*** Opening of RECORD EXCERPTS ***

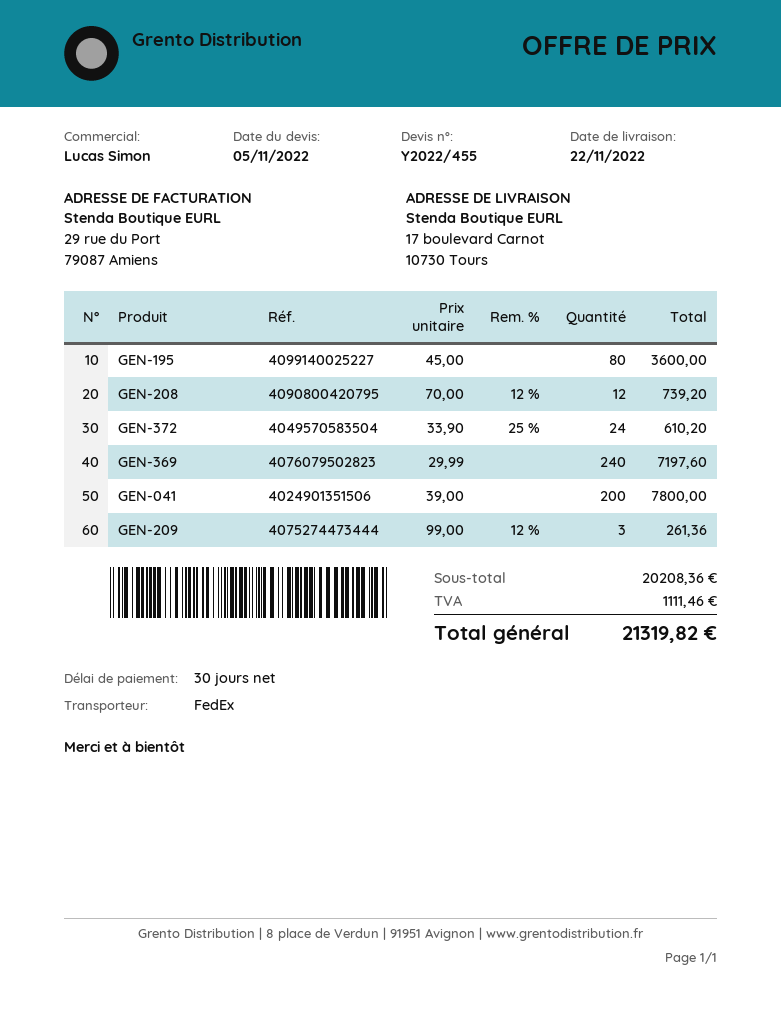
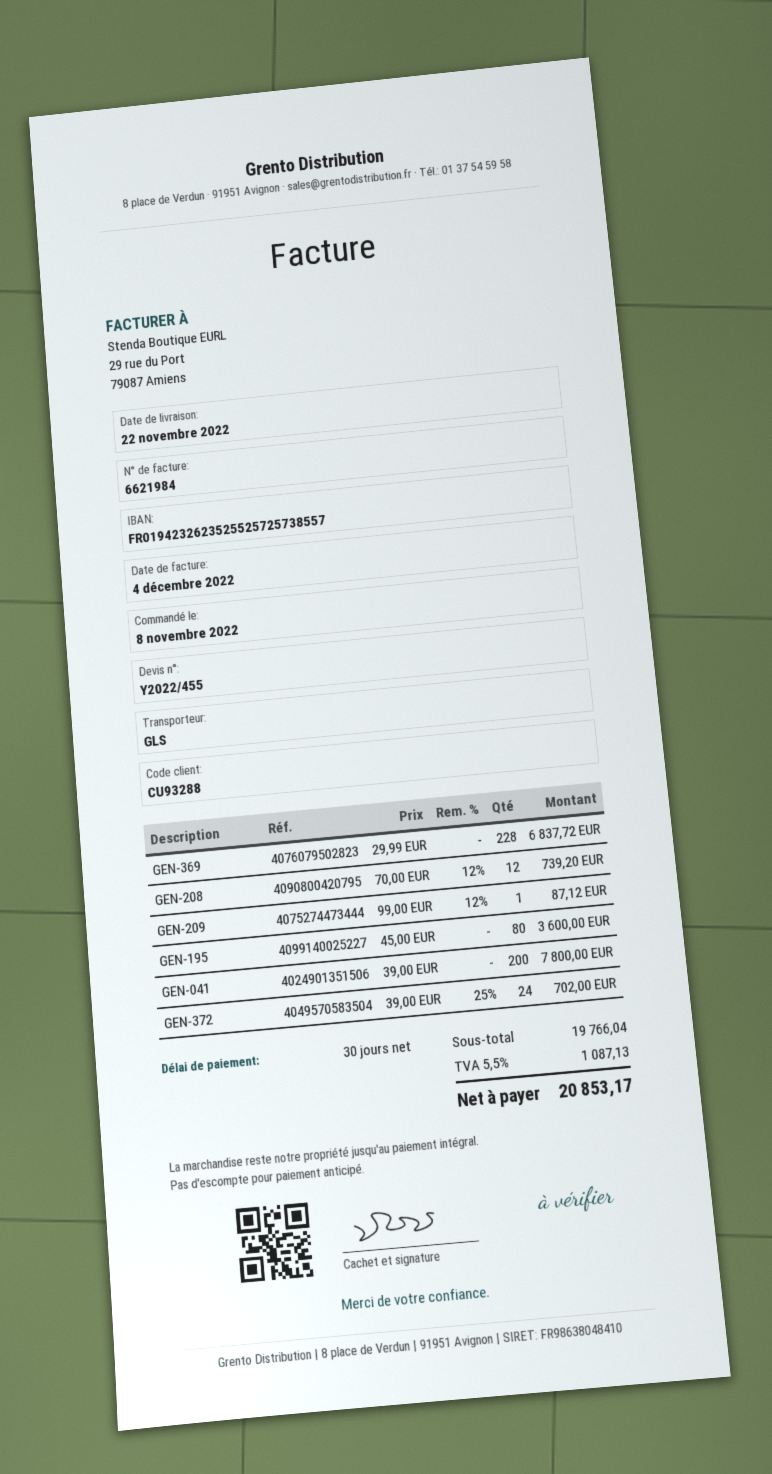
shipping method: FedEx -> GLS
GEN-372: 24 x 33.90 - 25% = 610.20 -> 24 x 39.00 - 25% = 702.00
GEN-369: 240 x 29.99 = 7197.60 -> 228 x 29.99 = 6837.72
GEN-209: 3 x 99.00 - 12% = 261.36 -> 1 x 99.00 - 12% = 87.12
subtotal: 20208.36 -> 19766.04
tax: 1111.46 -> 1087.13
total: 21319.82 -> 20853.17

*** Close of RECORD EXCERPTS ***

WORK TO COMPLETE: Only the pictures are to be left out; write out all the other data exactly.

SOLUTION TO THE PROBLEM:
shipping method: FedEx -> GLS
GEN-372: 24 x 33.90 - 25% = 610.20 -> 24 x 39.00 - 25% = 702.00
GEN-369: 240 x 29.99 = 7197.60 -> 228 x 29.99 = 6837.72
GEN-209: 3 x 99.00 - 12% = 261.36 -> 1 x 99.00 - 12% = 87.12
subtotal: 20208.36 -> 19766.04
tax: 1111.46 -> 1087.13
total: 21319.82 -> 20853.17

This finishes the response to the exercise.